The Gen 3 Levo headset creak is one of the most reported noises on here, and there are two usual culprits — the good news is both are fixable at home in half an hour.
1. The Acros headset (the likely one)
The Gen 3 ships with an Acros assembly that's notorious for creaking
specifically after washing.
@E-NUB nailed the pattern exactly — it'll creak even after a gentle low-pressure rinse, because water gets past the seals and washes out what little grease is in there.
→ E-NUB's post
His fix, and the consensus on here: strip the upper and lower bearings, clean them, and pack them properly with a waterproof marine-style grease. The annoying part is that with the stock setup it can need redoing every other wash — so don't be surprised if it returns.
2. Check it's actually the headset first
Creaks migrate, and the headset gets blamed for things it didn't do. Before you strip anything, do
@irie's diagnosis: hold the front brake on and rock the bike back and forth.
→ irie's diagnosis method
• If you feel a
knock/play — that's a loose headset bearing, usually from too little top-cap preload. Back the stem bolts off, snug the top cap (gently — it only sets bearing preload, not clamping), then re-torque the stem.
• If there's
no play but still a creak — it's contact-surface noise, which is the grease job above.
3. The usual impostors
On the Gen 3 specifically, two other things masquerade as "headset creak":
•
Main pivot bolt behind the cover — a loose one creaks under braking and front loading, exactly like a headset. Worth a torque check while you're at it.
•
Motor cover plastics —
@Zimmerframe found removing and lubricating the plastic motor covers quietens a creak that sounds like it's coming from the front.

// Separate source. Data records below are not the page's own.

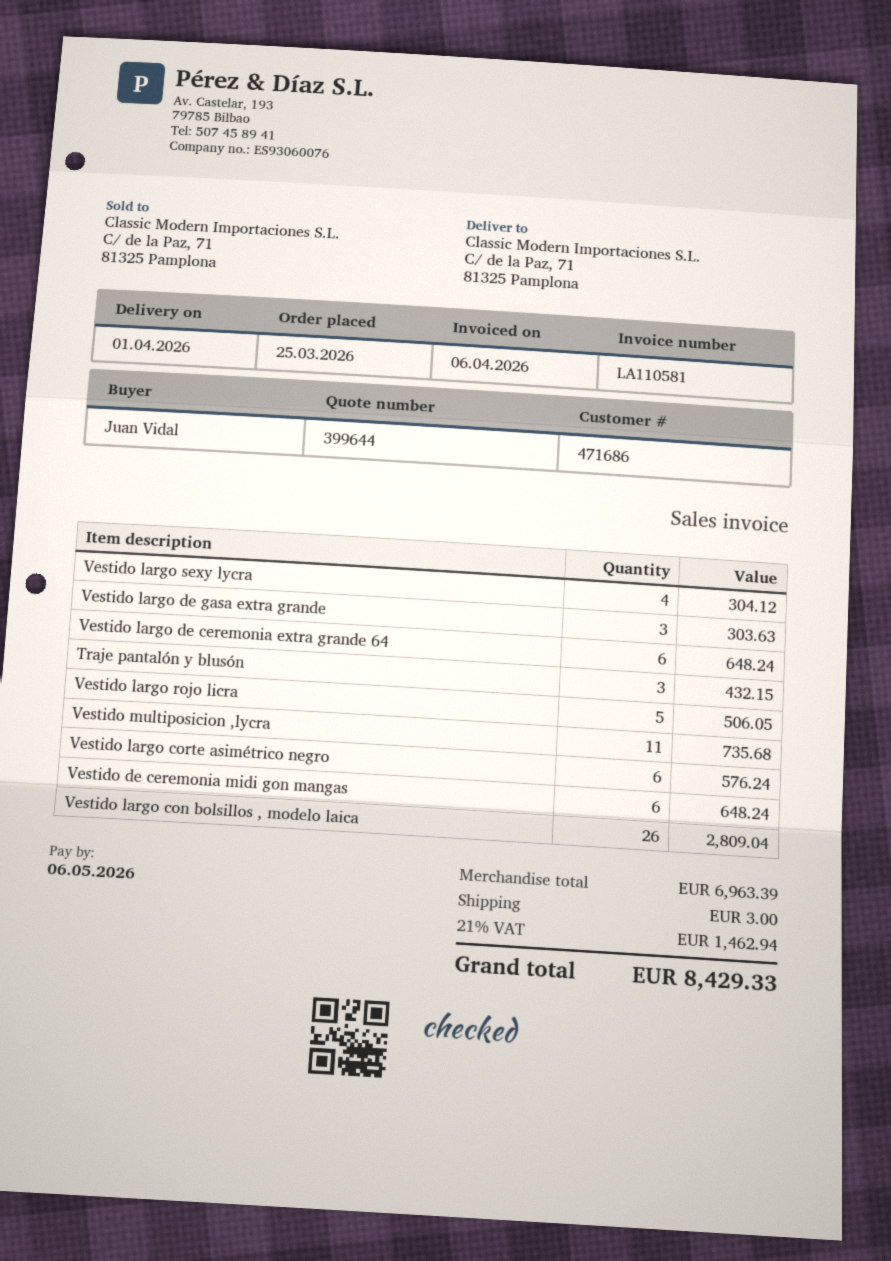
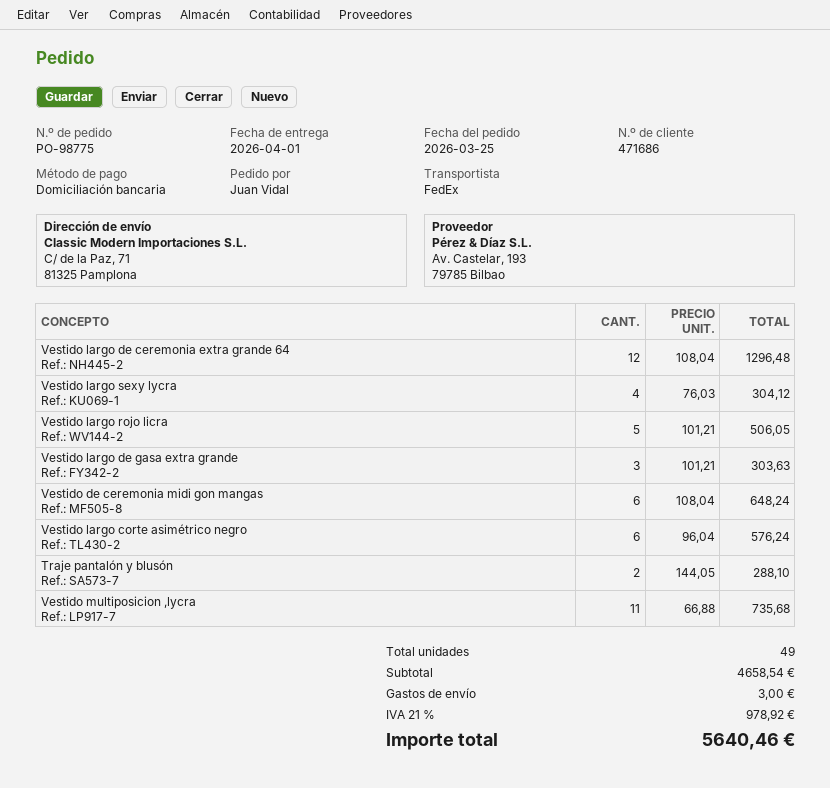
Vestido largo de ceremonia extra grande 64: 6 for 648.24 -> 12 for 1296.48
Traje pantalón y blusón: 3 for 432.15 -> 2 for 288.10
Vestido largo con bolsillos , modelo laica: 26 for 2809.04 -> none
subtotal: 6963.39 -> 4658.54
tax: 21% = 1462.94 -> 21% = 978.92
total: 8429.33 -> 5640.46

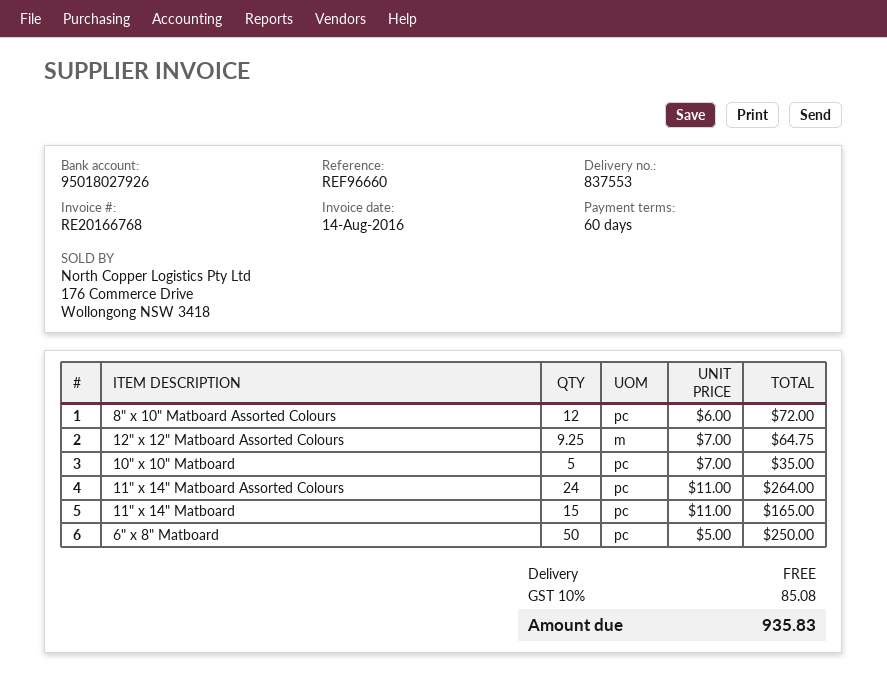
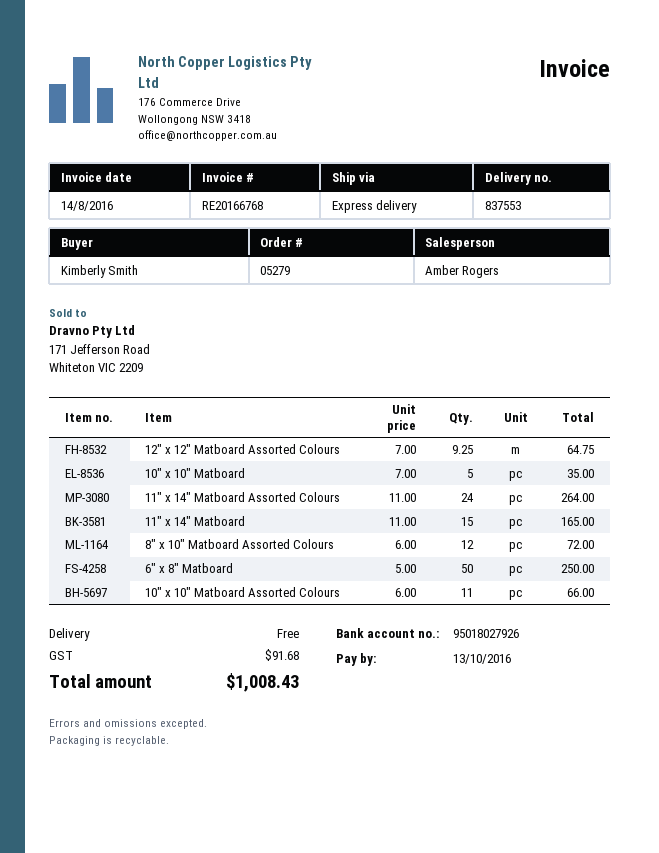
10" x 10" Matboard Assorted Colours: none -> 11 x 6.00 = 66.00
tax: 85.08 -> 91.68
total: 935.83 -> 1008.43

→ Zimmerframe's motor cover fix
Where I'd start: do the rock-the-bike test. No play and it's worse after washing? It's the Acros headset — strip and grease it, and consider a better marine grease so you're not back in there every fortnight. Play present? Sort the preload first.
If it persists after a proper regrease, tell me exactly
when it creaks — braking, pedalling, or out-of-saddle climbing — and I'll narrow it down further.